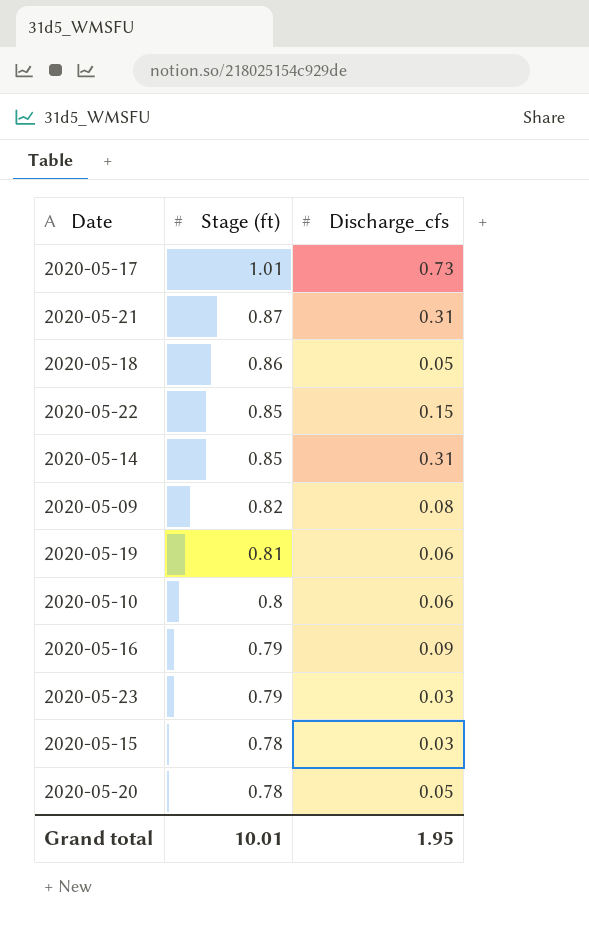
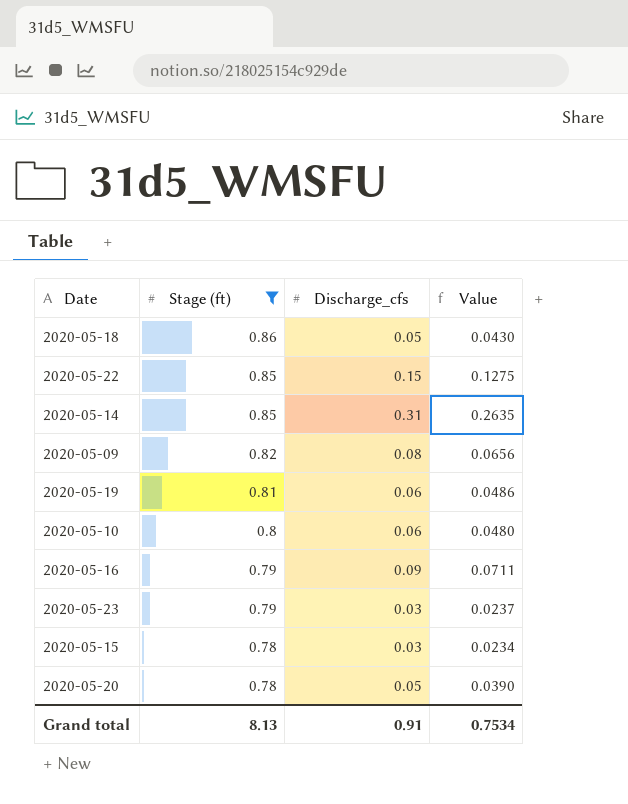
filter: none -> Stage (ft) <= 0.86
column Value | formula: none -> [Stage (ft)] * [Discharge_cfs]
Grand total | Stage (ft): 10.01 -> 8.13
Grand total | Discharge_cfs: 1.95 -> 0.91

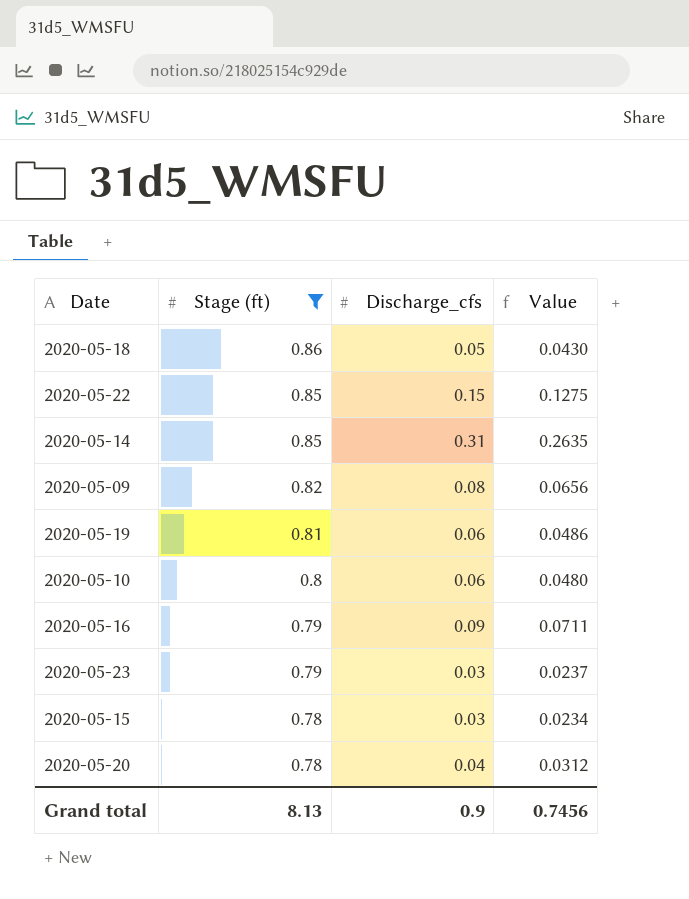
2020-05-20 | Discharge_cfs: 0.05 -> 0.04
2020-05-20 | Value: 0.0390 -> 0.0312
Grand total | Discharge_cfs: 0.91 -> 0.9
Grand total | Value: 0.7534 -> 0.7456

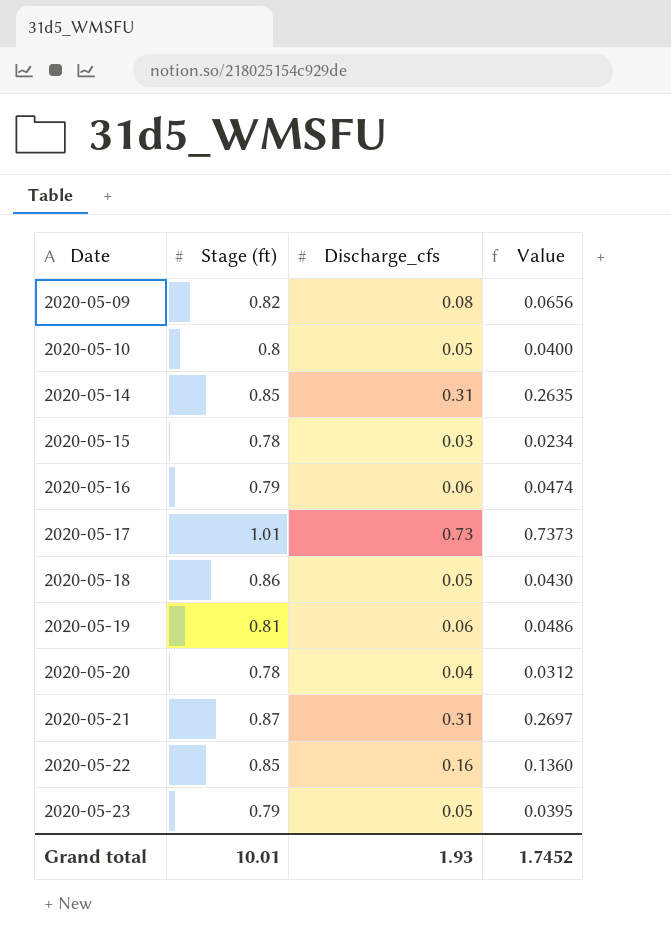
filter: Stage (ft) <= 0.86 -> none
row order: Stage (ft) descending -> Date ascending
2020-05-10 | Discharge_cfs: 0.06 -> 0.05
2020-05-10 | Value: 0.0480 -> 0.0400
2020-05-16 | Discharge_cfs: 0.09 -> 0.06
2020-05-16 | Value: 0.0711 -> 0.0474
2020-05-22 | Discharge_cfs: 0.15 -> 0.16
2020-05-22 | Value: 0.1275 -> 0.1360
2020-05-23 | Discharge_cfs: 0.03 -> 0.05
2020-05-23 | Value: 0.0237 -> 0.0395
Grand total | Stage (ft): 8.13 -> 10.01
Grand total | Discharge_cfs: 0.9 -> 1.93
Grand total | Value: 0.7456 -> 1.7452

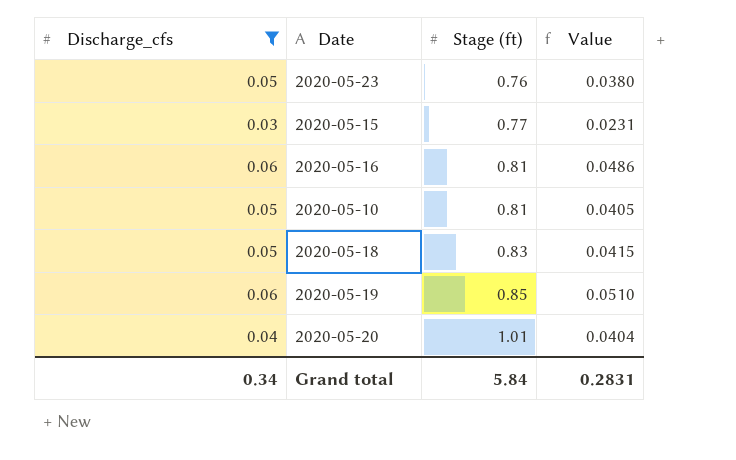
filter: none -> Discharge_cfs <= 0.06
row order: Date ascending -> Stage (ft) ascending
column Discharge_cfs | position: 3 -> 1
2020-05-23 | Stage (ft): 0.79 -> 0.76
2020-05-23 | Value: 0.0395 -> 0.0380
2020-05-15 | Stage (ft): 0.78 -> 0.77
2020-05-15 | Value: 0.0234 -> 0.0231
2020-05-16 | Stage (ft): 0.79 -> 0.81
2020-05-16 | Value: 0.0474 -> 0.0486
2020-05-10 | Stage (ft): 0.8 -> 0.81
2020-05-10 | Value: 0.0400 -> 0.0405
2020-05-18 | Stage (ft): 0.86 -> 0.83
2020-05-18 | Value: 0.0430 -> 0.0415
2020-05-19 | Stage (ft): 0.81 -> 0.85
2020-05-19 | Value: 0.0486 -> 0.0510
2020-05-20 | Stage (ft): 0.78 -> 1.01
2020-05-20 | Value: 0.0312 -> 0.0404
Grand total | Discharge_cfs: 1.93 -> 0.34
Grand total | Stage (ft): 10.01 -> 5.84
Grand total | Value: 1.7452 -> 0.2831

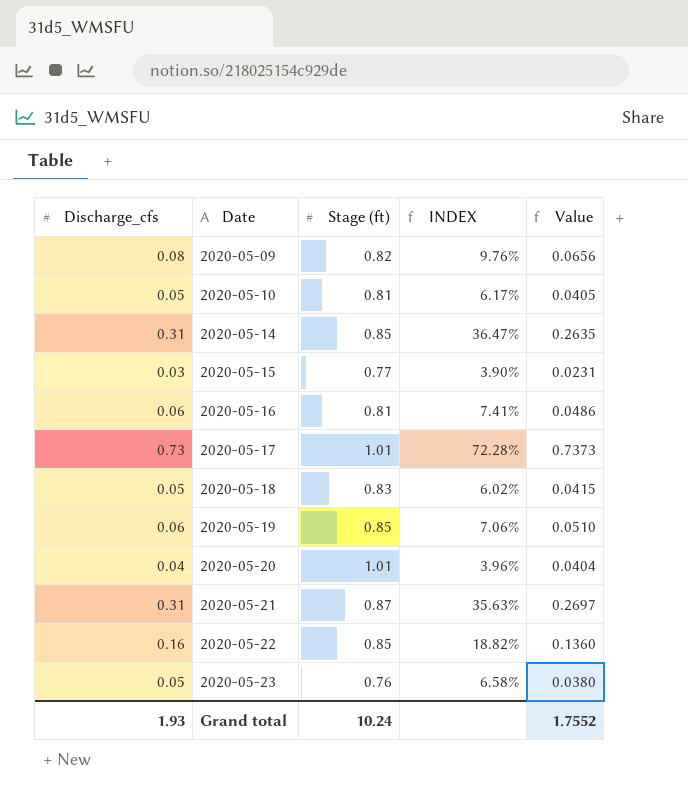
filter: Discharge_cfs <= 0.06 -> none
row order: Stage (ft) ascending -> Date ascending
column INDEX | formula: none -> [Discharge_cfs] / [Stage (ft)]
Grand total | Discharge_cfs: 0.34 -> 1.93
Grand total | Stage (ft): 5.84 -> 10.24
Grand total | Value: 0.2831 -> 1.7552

*EXERCISE GOAL*.
Your output should be the lines above from the one that contains "2020-05-22 | Value: 0.1275 -> 0.1360" through the one that contains "filter: Discharge_cfs <= 0.06 -> none", word for word, with pictures left out.

*ANSWER TO THIS TASK*.
2020-05-22 | Value: 0.1275 -> 0.1360
2020-05-23 | Discharge_cfs: 0.03 -> 0.05
2020-05-23 | Value: 0.0237 -> 0.0395
Grand total | Stage (ft): 8.13 -> 10.01
Grand total | Discharge_cfs: 0.9 -> 1.93
Grand total | Value: 0.7456 -> 1.7452

filter: none -> Discharge_cfs <= 0.06
row order: Date ascending -> Stage (ft) ascending
column Discharge_cfs | position: 3 -> 1
2020-05-23 | Stage (ft): 0.79 -> 0.76
2020-05-23 | Value: 0.0395 -> 0.0380
2020-05-15 | Stage (ft): 0.78 -> 0.77
2020-05-15 | Value: 0.0234 -> 0.0231
2020-05-16 | Stage (ft): 0.79 -> 0.81
2020-05-16 | Value: 0.0474 -> 0.0486
2020-05-10 | Stage (ft): 0.8 -> 0.81
2020-05-10 | Value: 0.0400 -> 0.0405
2020-05-18 | Stage (ft): 0.86 -> 0.83
2020-05-18 | Value: 0.0430 -> 0.0415
2020-05-19 | Stage (ft): 0.81 -> 0.85
2020-05-19 | Value: 0.0486 -> 0.0510
2020-05-20 | Stage (ft): 0.78 -> 1.01
2020-05-20 | Value: 0.0312 -> 0.0404
Grand total | Discharge_cfs: 1.93 -> 0.34
Grand total | Stage (ft): 10.01 -> 5.84
Grand total | Value: 1.7452 -> 0.2831

filter: Discharge_cfs <= 0.06 -> none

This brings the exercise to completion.